Normally, big tech firms charge other businesses to use their services, but Microsoft will invest billions to use its own tools to overhaul LSEG's software architecture, including employing proprietary AI to create financial modeling and analysis, which should appeal to LSEG clients and give Bill Gates' baby a foothold in the world of global financial data. Microsoft will share in LSEG's future profits -- and could increase those profits by using its tech to increase trading volume:
- Microsoft says it's going to thread both its cloud and its AI tech into LSEG's analytics infrastructure, with LSEG promising to spend $2.8 billion on cloud-related tech over the course of the partnership, eventually making LSEG's platform indistinguishable from Microsoft's suite.
- LSEG customers -- i.e. traders -- will no longer be using the exchange's proprietary messaging service, which will be absorbed into Microsoft Teams, so don't forget to leave yourself on mute while discussing that short sale.

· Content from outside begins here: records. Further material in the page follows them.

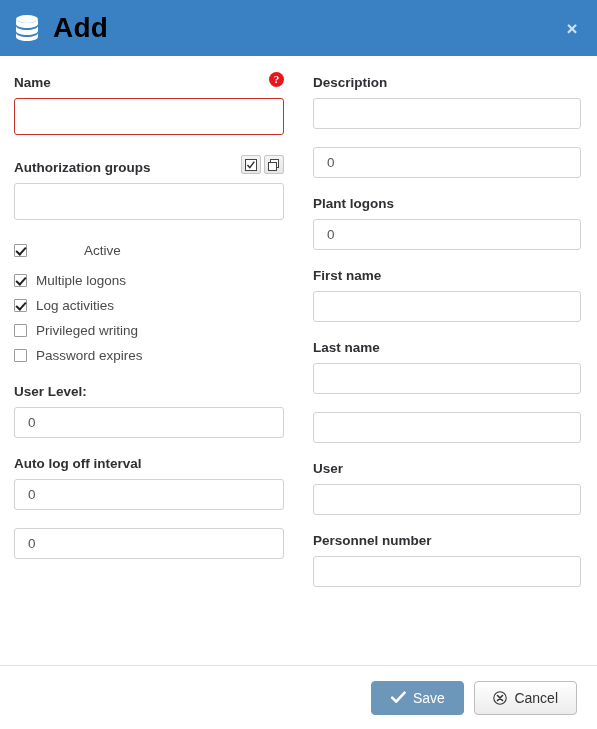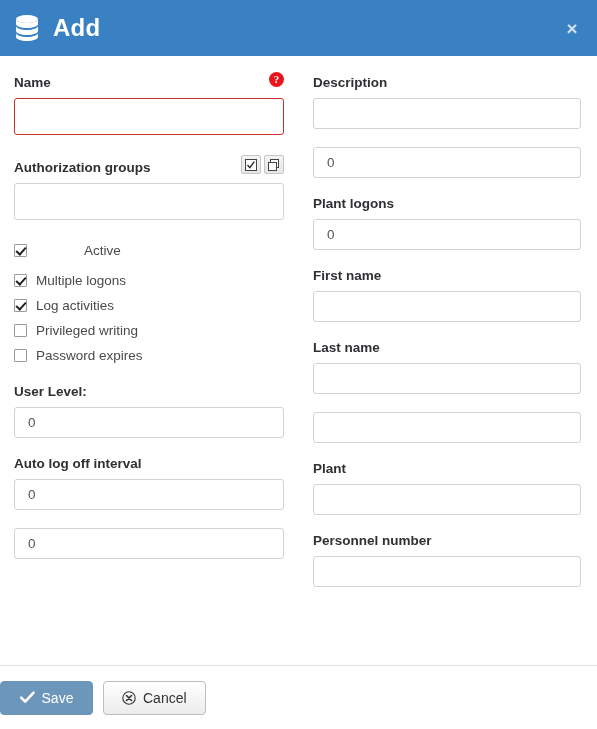--- a/index.html
+++ b/index.html
@@ -38,8 +38,8 @@
     margin-right: 13px;
   }
   #dialog-title {
-    color: #ffffff;
-    font-size: 24px;
+    color: #000000;
+    font-size: 28px;
     font-weight: bold;
     letter-spacing: 0.2px;
     line-height: 1;

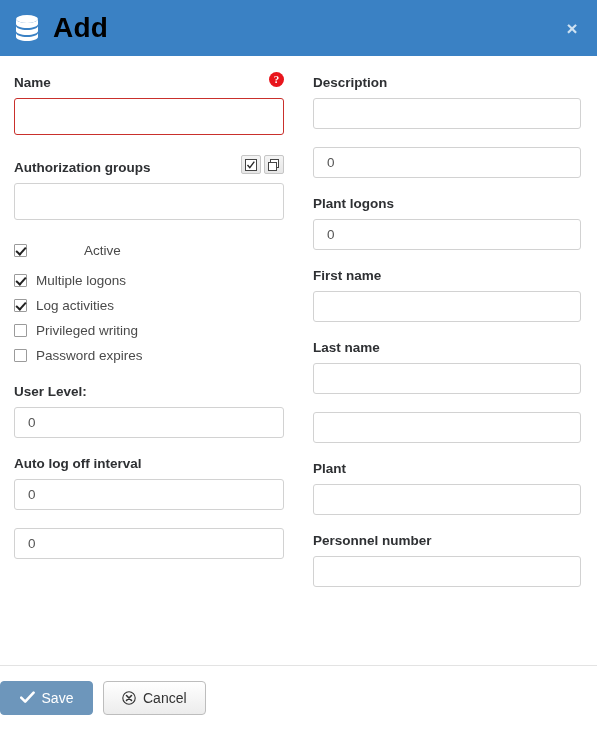--- a/index.html
+++ b/index.html
@@ -343,7 +343,7 @@
       </div>
 
       <div class="field-group">
-        <span class="field-label">Plant</span>
+        <span class="field-label">User</span>
         <input class="text-input" type="text" value="" style="">
       </div>
 

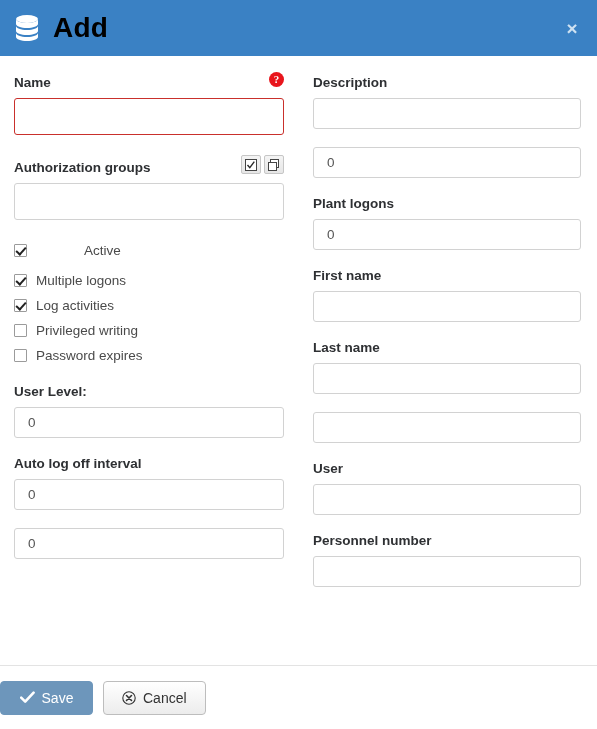--- a/index.html
+++ b/index.html
@@ -193,6 +193,7 @@
     border-top: 1px solid #e3e3e3;
     display: flex;
     align-items: center;
+    justify-content: flex-end;
     padding-right: 20px;
     gap: 10px;
     background: #ffffff;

Fossil fuel furor: While the London Stock Exchange gets a cash injection from Microsoft, Westminster is facing an uphill battle in its bid to juice the UK economy. The government has been hit with a legal challenge from environmental groups over 130 new licenses it wants to issue for offshore oil and gas exploration. This comes a week after the government announced it intends to open a coal mine in the north of England, the first new one in 30 years. If you're wondering why there's been such a long gap, we recommend a viewing of Billy Elliot.